(TASK DETAILS)
Quote the entries in full, character for character, without their images.

Screenshot and code edit data:

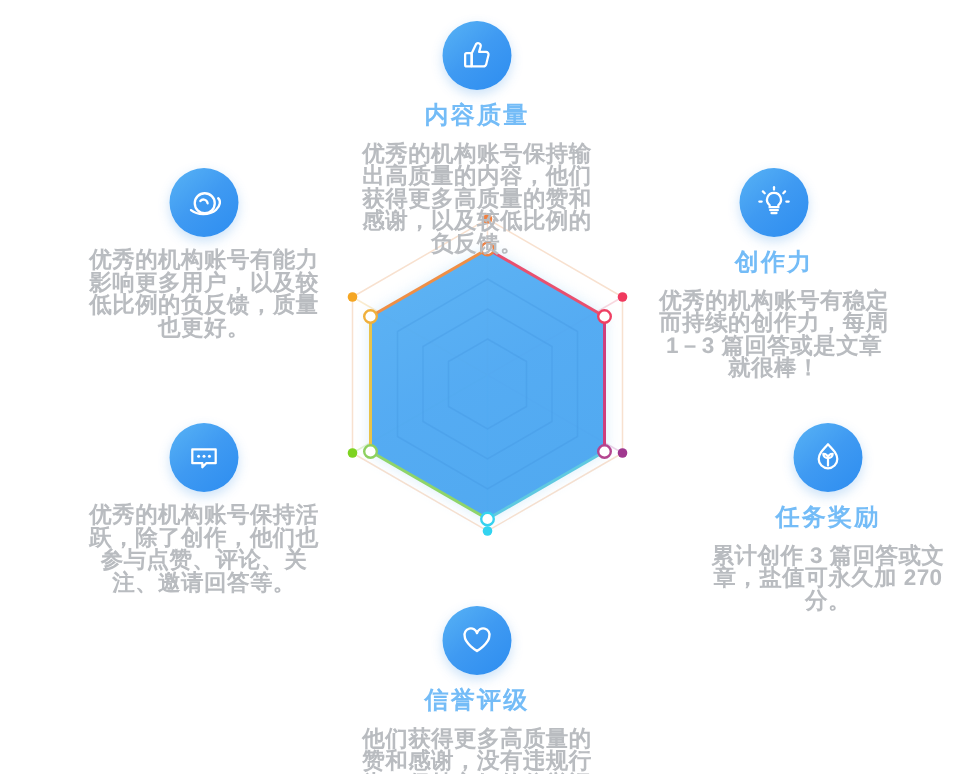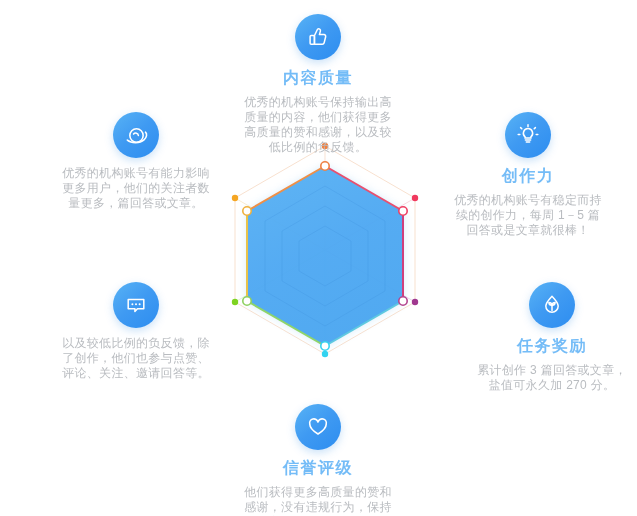--- a/index.html
+++ b/index.html
@@ -33,8 +33,8 @@
     letter-spacing:1.5px;line-height:20px;margin-bottom:7px;
   }
   .f-desc{
-    font-size:12px;color:#b9bcc0;line-height:15px;
-    letter-spacing:.3px;padding:0 10px;
+    font-size:15px;color:#b9bcc0;line-height:15px;
+    letter-spacing:.3px;padding:0 10px;font-weight:bold;
   }
 
   

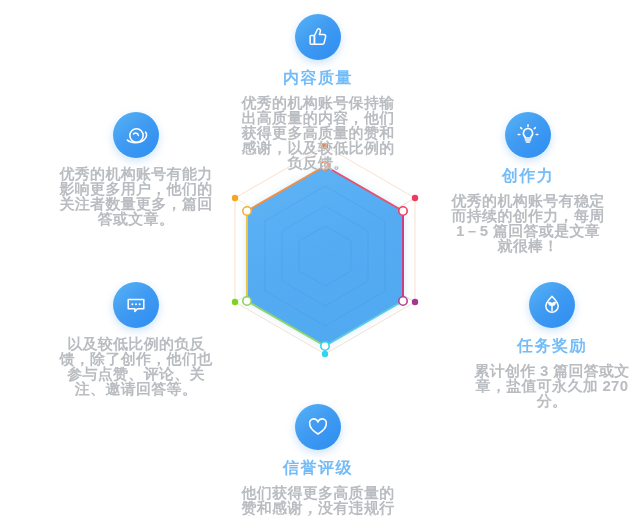--- a/index.html
+++ b/index.html
@@ -138,7 +138,7 @@
         <path d="M9.2 10.6 a2.6 2.6 0 0 1 4.6 1.4"></path>
       </svg>
     </div>
-    <div class="f-desc">优秀的机构账号有能力影响更多用户，他们的关注者数量更多，篇回答或文章。</div>
+    <div class="f-desc">优秀的机构账号有能力影响更多用户，以及较低比例的负反馈，质量也更好。</div>
   </div>
 
   <div class="feature" id="feat-creation">

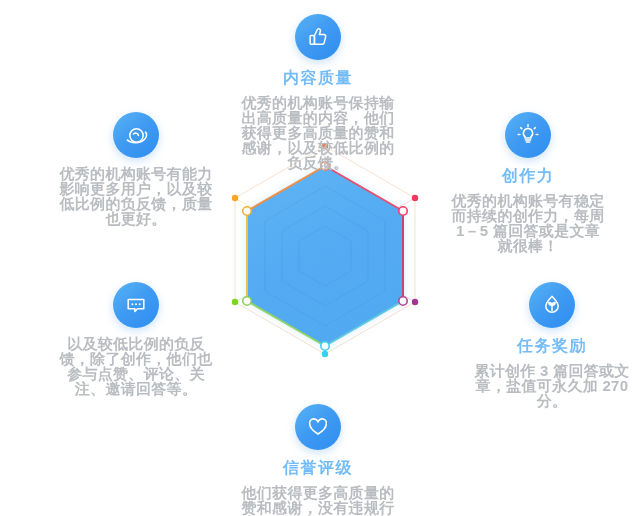--- a/index.html
+++ b/index.html
@@ -40,7 +40,7 @@
   
   #feat-content   {left:230px; top:14px;}
   #feat-influence {left:48px;  top:112px;}
-  #feat-creation  {left:440px; top:112px;}
+  #feat-creation  {left:428px; top:112px;}
   #feat-activity  {left:48px;  top:282px;}
   #feat-reward    {left:464px; top:282px;}
   #feat-credit    {left:230px; top:404px;}

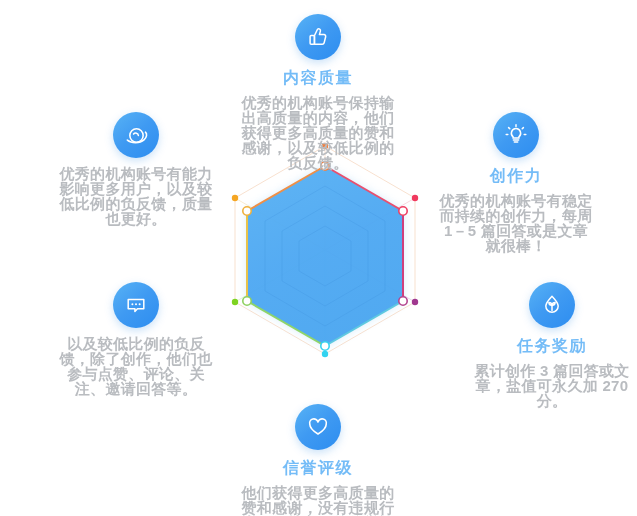--- a/index.html
+++ b/index.html
@@ -155,7 +155,7 @@
       </svg>
     </div>
     <div class="f-title">创作力</div>
-    <div class="f-desc">优秀的机构账号有稳定而持续的创作力，每周 1－5 篇回答或是文章就很棒！</div>
+    <div class="f-desc">优秀的机构账号有稳定而持续的创作力，每周 1－3 篇回答或是文章就很棒！</div>
   </div>
 
   <div class="feature" id="feat-activity">

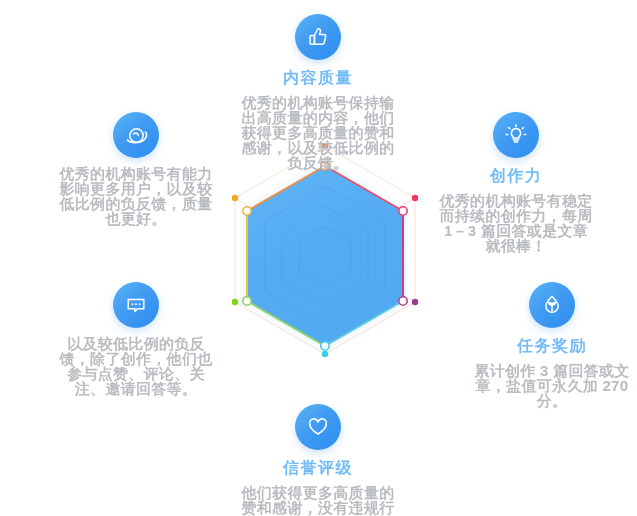--- a/index.html
+++ b/index.html
@@ -167,7 +167,7 @@
         <circle cx="15.6" cy="11.2" r="1" fill="#ffffff" stroke="none"></circle>
       </svg>
     </div>
-    <div class="f-desc">以及较低比例的负反馈，除了创作，他们也参与点赞、评论、关注、邀请回答等。</div>
+    <div class="f-desc">优秀的机构账号保持活跃，除了创作，他们也参与点赞、评论、关注、邀请回答等。</div>
   </div>
 
   <div class="feature" id="feat-reward">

(EXPECTED OUTPUT)
--- a/index.html
+++ b/index.html
@@ -33,8 +33,8 @@
     letter-spacing:1.5px;line-height:20px;margin-bottom:7px;
   }
   .f-desc{
-    font-size:12px;color:#b9bcc0;line-height:15px;
-    letter-spacing:.3px;padding:0 10px;
+    font-size:15px;color:#b9bcc0;line-height:15px;
+    letter-spacing:.3px;padding:0 10px;font-weight:bold;
   }
 
   

--- a/index.html
+++ b/index.html
@@ -138,7 +138,7 @@
         <path d="M9.2 10.6 a2.6 2.6 0 0 1 4.6 1.4"></path>
       </svg>
     </div>
-    <div class="f-desc">优秀的机构账号有能力影响更多用户，他们的关注者数量更多，篇回答或文章。</div>
+    <div class="f-desc">优秀的机构账号有能力影响更多用户，以及较低比例的负反馈，质量也更好。</div>
   </div>
 
   <div class="feature" id="feat-creation">

--- a/index.html
+++ b/index.html
@@ -40,7 +40,7 @@
   
   #feat-content   {left:230px; top:14px;}
   #feat-influence {left:48px;  top:112px;}
-  #feat-creation  {left:440px; top:112px;}
+  #feat-creation  {left:428px; top:112px;}
   #feat-activity  {left:48px;  top:282px;}
   #feat-reward    {left:464px; top:282px;}
   #feat-credit    {left:230px; top:404px;}

--- a/index.html
+++ b/index.html
@@ -155,7 +155,7 @@
       </svg>
     </div>
     <div class="f-title">创作力</div>
-    <div class="f-desc">优秀的机构账号有稳定而持续的创作力，每周 1－5 篇回答或是文章就很棒！</div>
+    <div class="f-desc">优秀的机构账号有稳定而持续的创作力，每周 1－3 篇回答或是文章就很棒！</div>
   </div>
 
   <div class="feature" id="feat-activity">

--- a/index.html
+++ b/index.html
@@ -167,7 +167,7 @@
         <circle cx="15.6" cy="11.2" r="1" fill="#ffffff" stroke="none"></circle>
       </svg>
     </div>
-    <div class="f-desc">以及较低比例的负反馈，除了创作，他们也参与点赞、评论、关注、邀请回答等。</div>
+    <div class="f-desc">优秀的机构账号保持活跃，除了创作，他们也参与点赞、评论、关注、邀请回答等。</div>
   </div>
 
   <div class="feature" id="feat-reward">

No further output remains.